East Coast Park is a strata terrace and/or cluster-house development — likely comprising a small number of multi-storey terrace or semi-detached strata units, each with private garden, garage, and multi-floor internal living across the typical Singapore terrace format. PropertyGuru and SRX listings reference unit configurations from 3 to 6 bedrooms, consistent with the large average transaction size of S$5.2M and the PSF range implied by the 14-sale dataset.

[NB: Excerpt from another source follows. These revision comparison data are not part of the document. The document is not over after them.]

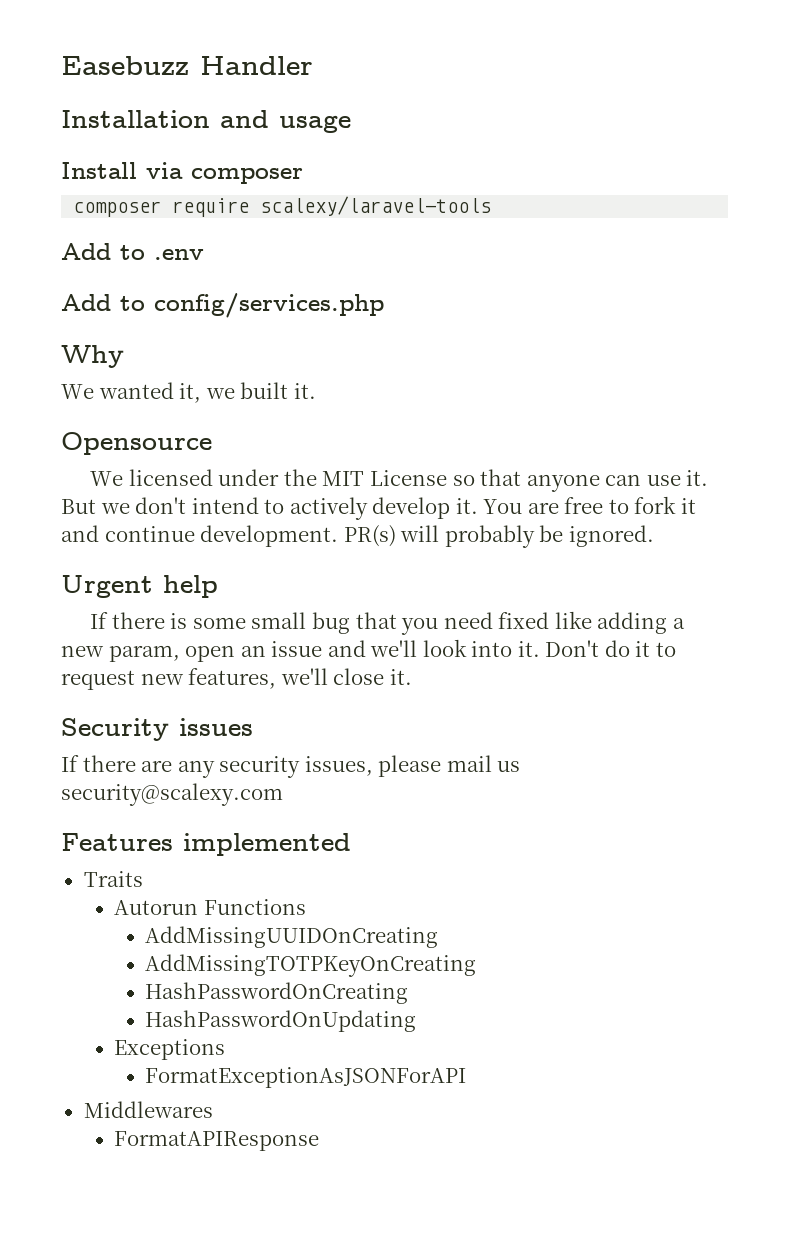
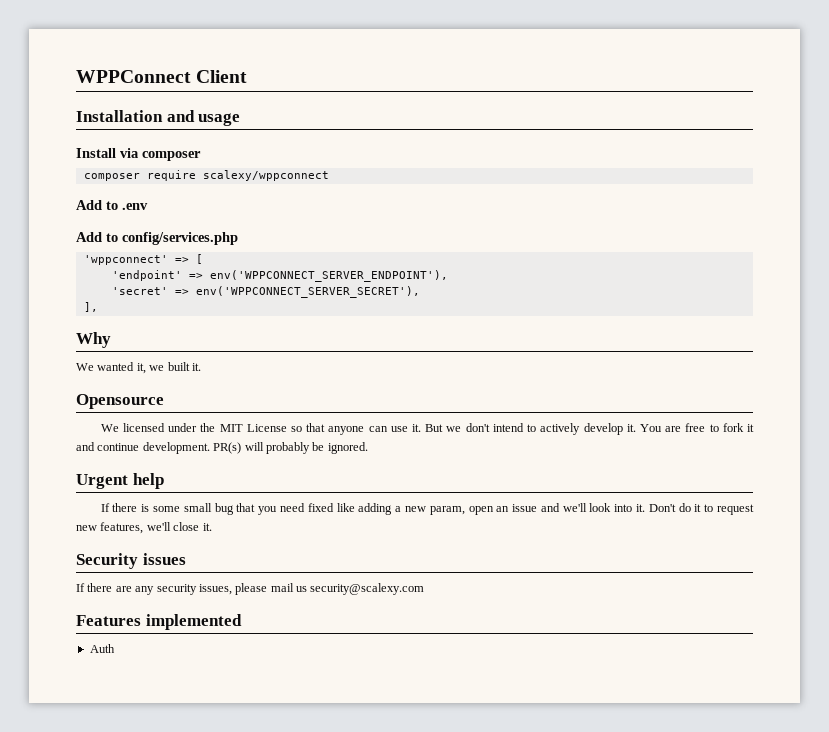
- Easebuzz Handler
+ WPPConnect Client
- composer require scalexy/laravel-tools
+ composer require scalexy/wppconnect
+ 'wppconnect' => [
+ 'endpoint' => env('WPPCONNECT_SERVER_ENDPOINT'),
+ 'secret' => env('WPPCONNECT_SERVER_SECRET'),
+ ],
- Traits
- Autorun Functions
- AddMissingUUIDOnCreating
- AddMissingTOTPKeyOnCreating
- HashPasswordOnCreating
- HashPasswordOnUpdating
- Exceptions
- FormatExceptionAsJSONForAPI
- Middlewares
- FormatAPIResponse
+ Auth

The transaction dataset of 14 sales at an average of S$5,220,000 (S$1,889 PSF) provides a usable price anchor, but thin enough that individual unit characteristics (floor level, orientation, garden size, renovation standard) can produce significant price variation within the cluster. The PSF trend across observed periods shows meaningful volatility: S$1,757 → S$2,392 → S$1,713 → S$1,889 — a pattern that reflects small-sample statistical noise rather than a structural market directional change at a cluster this size. Single-transaction quarters can move the reported average by hundreds of PSF dollars.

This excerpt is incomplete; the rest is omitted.